About this task → Nothing but the text belongs in the answer: the listing below, copied exactly, without pictures.

********

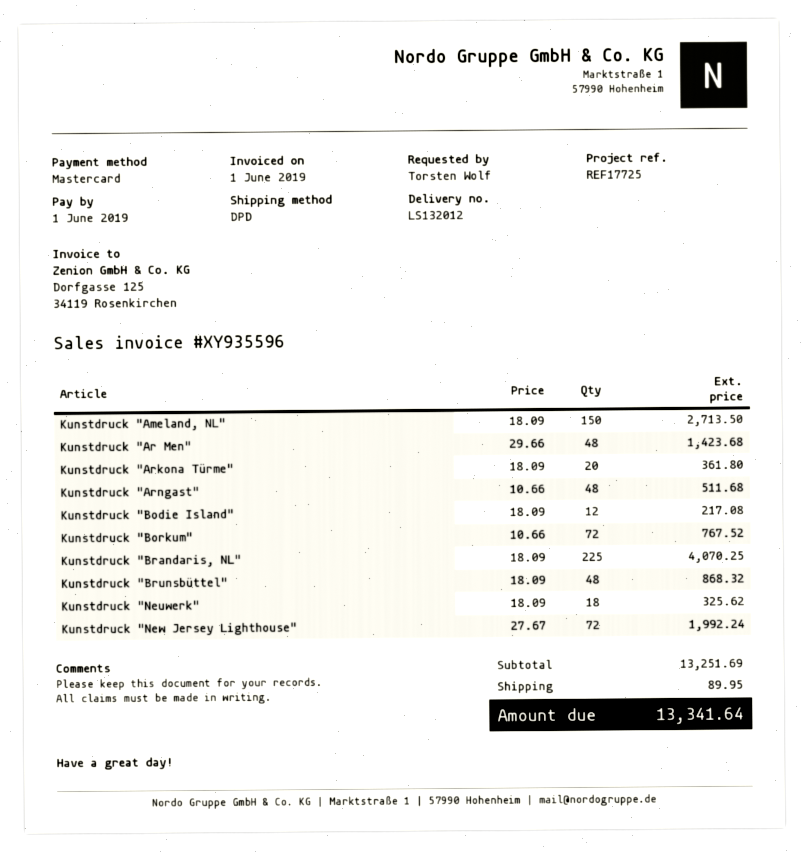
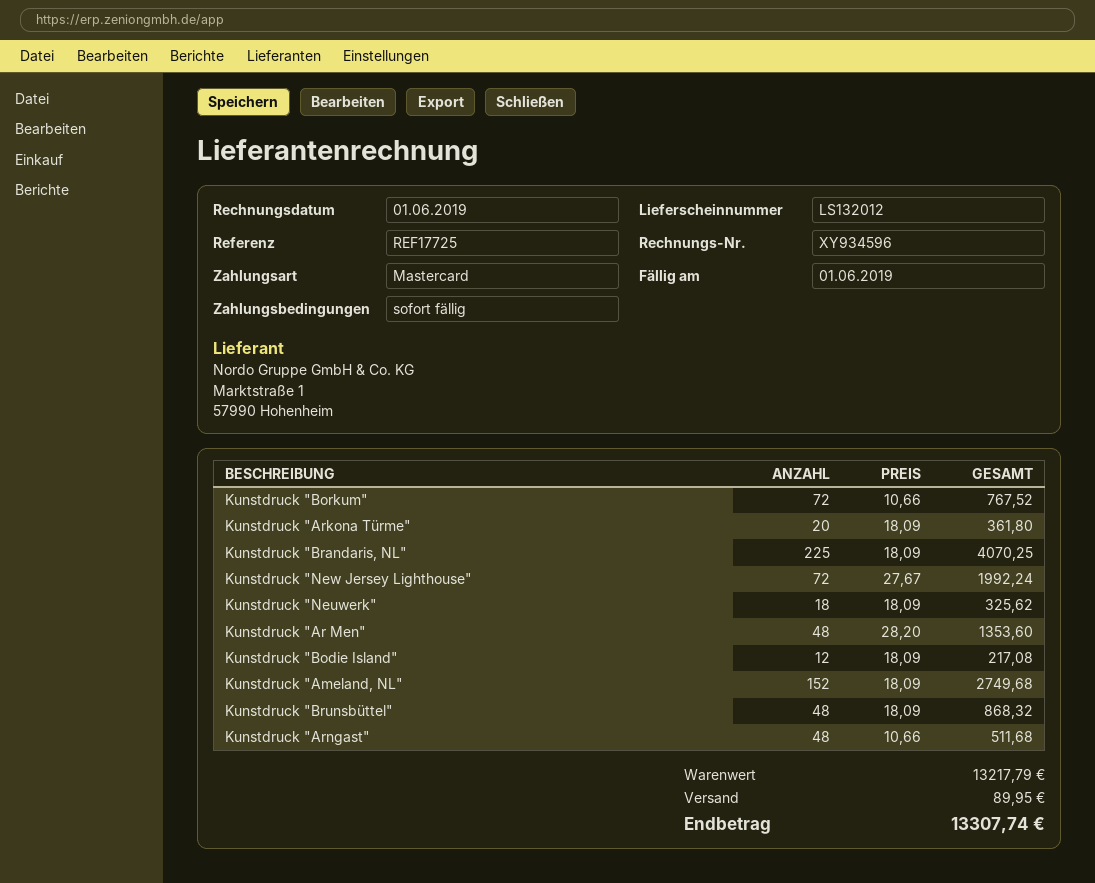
invoice number: XY935596 -> XY934596
Kunstdruck "Ameland, NL": 150 x 18.09 = 2713.50 -> 152 x 18.09 = 2749.68
Kunstdruck "Ar Men": 48 x 29.66 = 1423.68 -> 48 x 28.20 = 1353.60
subtotal: 13251.69 -> 13217.79
total: 13341.64 -> 13307.74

********

Answer space →
invoice number: XY935596 -> XY934596
Kunstdruck "Ameland, NL": 150 x 18.09 = 2713.50 -> 152 x 18.09 = 2749.68
Kunstdruck "Ar Men": 48 x 29.66 = 1423.68 -> 48 x 28.20 = 1353.60
subtotal: 13251.69 -> 13217.79
total: 13341.64 -> 13307.74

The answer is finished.